Looking good, the texture looks spot on.


----------



## Rhys

garydyke1 said:


> Can you explain for the uninitiated ?


It's not just pumping out at a continuous 9bar (or 10, 12 etc). It has a gradual decrease in pressure, from needing to put a bit of effort in to get it started, to only having to push with a fingertip at the end. I've not used one, but spring levers do this consistently afaik? A manual one, you get a feel for the pour and the rate it comes out.

I certainly noticed a difference going from a pump (Classic) to a lever. @garydyke1 is that what you meant?


----------



## Rhys

I've been trying to lower the steam pressure to gain a bit more time, and hasn't worked. Sounds like it needs to be on full, with my technique being the only failing. Oh well.

I'm only using a cheap jug, but that shouldn't be a discerning factor? I've got an Espro toroid but it's the bigger one and no good for a single cup.

Back to full fat I think (we always have semi in the house), and carry on trying..


----------



## urbanbumpkin

I still get inconsistent milk. The single tip on that La Pav is quite tricky. There's a very fine margin of error. I got the best results by listening to to noise it makes. (The Tsk tsk tsk sound)


----------



## Rhys

urbanbumpkin said:


> I still get inconsistent milk. The single tip on that La Pav is quite tricky. There's a very fine margin of error. I got the best results by listening to to noise it makes. (The Tsk tsk tsk sound)


Indeed. It's how long do I do the 'tsk tsk' bit for? Maybe I should fasten a Gaggia panerello to it


----------



## Slee

On this is there any way to know when to stop stretching the milk? I seem to be under or over stretching. Usually i am over so i pour some out.


----------



## DoubleShot

I count how many seconds I've introduced air for at the beginning. Adjust up/down depending on how the milk turned out. Seem to need more air for semi-skimmed milk compared to whole milk from my experience.


----------



## davrot

Great video. Thanks!


----------



## Slee

When I go to pour the art I'm getting beige first then the white. Have I over stretched the milk?


----------



## DoubleShot

@Slee

You should not be getting beige out of a milk jug! Or do you mean you're getting a beige colour at the surface of the espresso?

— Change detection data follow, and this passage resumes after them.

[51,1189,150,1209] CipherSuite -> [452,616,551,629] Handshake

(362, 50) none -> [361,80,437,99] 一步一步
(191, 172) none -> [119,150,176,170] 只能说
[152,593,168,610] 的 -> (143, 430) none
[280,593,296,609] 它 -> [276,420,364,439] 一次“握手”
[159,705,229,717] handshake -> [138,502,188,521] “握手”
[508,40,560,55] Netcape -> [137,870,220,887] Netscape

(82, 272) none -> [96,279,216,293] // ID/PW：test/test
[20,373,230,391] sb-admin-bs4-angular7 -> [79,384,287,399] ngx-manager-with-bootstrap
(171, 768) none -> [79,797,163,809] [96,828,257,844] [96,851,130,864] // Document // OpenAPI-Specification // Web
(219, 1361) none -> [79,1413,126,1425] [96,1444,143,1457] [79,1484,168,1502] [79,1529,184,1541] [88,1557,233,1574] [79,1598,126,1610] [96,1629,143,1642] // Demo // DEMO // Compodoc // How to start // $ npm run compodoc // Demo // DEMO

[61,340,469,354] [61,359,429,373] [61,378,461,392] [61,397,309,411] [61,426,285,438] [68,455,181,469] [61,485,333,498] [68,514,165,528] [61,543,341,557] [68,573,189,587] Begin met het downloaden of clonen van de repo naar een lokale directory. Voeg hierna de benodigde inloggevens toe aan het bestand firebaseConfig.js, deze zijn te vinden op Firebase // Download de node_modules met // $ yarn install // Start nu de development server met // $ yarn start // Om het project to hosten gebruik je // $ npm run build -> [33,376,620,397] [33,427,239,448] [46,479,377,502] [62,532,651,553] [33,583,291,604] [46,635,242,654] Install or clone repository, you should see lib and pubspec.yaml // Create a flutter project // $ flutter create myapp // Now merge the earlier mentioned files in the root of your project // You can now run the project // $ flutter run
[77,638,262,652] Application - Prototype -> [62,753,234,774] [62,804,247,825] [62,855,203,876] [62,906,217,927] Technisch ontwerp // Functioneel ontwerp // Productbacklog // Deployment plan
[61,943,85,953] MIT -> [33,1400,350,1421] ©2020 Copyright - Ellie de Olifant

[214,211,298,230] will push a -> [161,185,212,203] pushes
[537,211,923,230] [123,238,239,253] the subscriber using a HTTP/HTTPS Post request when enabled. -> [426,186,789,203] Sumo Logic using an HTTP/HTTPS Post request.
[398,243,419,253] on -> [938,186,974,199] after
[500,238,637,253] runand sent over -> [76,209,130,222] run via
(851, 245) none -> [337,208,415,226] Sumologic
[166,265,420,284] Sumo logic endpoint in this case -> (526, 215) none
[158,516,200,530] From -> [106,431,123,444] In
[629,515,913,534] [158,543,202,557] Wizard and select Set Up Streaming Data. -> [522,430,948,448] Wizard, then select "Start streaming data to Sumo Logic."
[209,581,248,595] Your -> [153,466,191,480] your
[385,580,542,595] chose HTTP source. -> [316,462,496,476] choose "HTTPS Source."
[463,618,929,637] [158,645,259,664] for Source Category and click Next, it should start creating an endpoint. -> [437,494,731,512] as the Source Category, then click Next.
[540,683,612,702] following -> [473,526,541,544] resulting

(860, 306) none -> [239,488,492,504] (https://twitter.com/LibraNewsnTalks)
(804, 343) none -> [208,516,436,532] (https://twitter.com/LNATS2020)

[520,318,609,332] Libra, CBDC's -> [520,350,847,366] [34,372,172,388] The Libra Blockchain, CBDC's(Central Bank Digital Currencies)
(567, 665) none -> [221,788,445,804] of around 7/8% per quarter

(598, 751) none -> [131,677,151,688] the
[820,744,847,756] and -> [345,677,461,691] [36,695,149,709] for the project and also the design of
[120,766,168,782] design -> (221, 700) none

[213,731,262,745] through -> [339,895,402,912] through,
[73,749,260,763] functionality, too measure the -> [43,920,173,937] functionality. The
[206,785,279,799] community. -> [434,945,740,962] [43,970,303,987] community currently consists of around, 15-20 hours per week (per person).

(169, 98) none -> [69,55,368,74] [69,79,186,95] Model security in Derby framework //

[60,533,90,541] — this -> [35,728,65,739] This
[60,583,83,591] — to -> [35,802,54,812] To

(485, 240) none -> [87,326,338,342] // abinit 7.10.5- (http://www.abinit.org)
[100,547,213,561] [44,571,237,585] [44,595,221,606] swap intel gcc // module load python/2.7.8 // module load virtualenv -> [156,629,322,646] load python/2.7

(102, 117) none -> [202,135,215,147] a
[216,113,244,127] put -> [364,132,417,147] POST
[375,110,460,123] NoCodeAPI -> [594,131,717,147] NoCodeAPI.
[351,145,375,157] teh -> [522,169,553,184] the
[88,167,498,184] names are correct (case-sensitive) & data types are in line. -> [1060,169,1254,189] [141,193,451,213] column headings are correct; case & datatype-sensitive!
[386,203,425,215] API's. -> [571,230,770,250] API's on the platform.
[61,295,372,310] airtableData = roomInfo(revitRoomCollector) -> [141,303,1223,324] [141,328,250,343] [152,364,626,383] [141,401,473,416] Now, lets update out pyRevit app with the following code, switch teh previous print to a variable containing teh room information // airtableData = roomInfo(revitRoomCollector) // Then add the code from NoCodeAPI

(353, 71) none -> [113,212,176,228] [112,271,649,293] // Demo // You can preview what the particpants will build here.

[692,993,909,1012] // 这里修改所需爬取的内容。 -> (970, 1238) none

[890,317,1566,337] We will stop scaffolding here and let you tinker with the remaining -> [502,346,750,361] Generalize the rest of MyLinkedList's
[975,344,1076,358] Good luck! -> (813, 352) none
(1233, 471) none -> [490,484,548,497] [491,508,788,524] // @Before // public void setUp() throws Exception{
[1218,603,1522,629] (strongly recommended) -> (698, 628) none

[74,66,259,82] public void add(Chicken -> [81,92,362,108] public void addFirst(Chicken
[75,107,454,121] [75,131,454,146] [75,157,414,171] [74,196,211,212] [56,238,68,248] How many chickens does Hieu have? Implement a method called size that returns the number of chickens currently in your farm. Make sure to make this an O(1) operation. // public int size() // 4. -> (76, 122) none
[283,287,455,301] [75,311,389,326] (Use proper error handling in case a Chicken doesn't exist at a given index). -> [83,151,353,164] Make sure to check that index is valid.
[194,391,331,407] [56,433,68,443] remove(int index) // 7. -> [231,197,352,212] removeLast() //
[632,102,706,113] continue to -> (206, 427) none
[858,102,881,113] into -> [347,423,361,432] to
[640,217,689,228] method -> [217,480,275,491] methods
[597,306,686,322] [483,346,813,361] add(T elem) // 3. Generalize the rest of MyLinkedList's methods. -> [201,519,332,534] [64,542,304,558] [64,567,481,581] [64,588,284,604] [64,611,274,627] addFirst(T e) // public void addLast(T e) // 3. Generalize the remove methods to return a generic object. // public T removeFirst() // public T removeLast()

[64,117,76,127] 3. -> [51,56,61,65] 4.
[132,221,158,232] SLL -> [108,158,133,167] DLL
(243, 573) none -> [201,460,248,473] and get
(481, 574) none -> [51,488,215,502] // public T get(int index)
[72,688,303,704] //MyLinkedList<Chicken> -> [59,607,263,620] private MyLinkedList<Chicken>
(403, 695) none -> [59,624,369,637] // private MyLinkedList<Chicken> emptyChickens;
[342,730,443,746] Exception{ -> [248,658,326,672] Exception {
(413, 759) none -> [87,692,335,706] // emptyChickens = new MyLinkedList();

If you start off pouring from a slight height (2 or 3") then the milk should dip under the crema. Only when you bring the spout right down as close as possible to the surface should the stretched milk start showing and that's when you start attempting to create your masterpiece.


----------



## Slee

Ha ye what I mean is the colour when I start to pour close on the surface. It seems to take a second before I get the white.

Here is tonight's effort.









I started high but Slowish and let the milk mix a bit keeping the spout in the middle. Then tipped the jug more and went in close when I was ready and shook a little. Think I was being too careful this time loss like I have a row of hearts.


----------



## DoubleShot

What gets suggested is to pour a small splash of milk into the espresso and give it a swirl to give you a consistent starting colour to the top surface. Then start your pour.


----------



## PeterF

Position tip 1 third in from side wall, square on (not at an angle), half submerge tip, don't move the jug around. This usually works. Also a cold milk jug works best. I keep my jug in the fridge.


----------



## Mrboots2u

Once your confident with technique then you can ditch the fridge , it's really not worthy the hassle or doing " much " .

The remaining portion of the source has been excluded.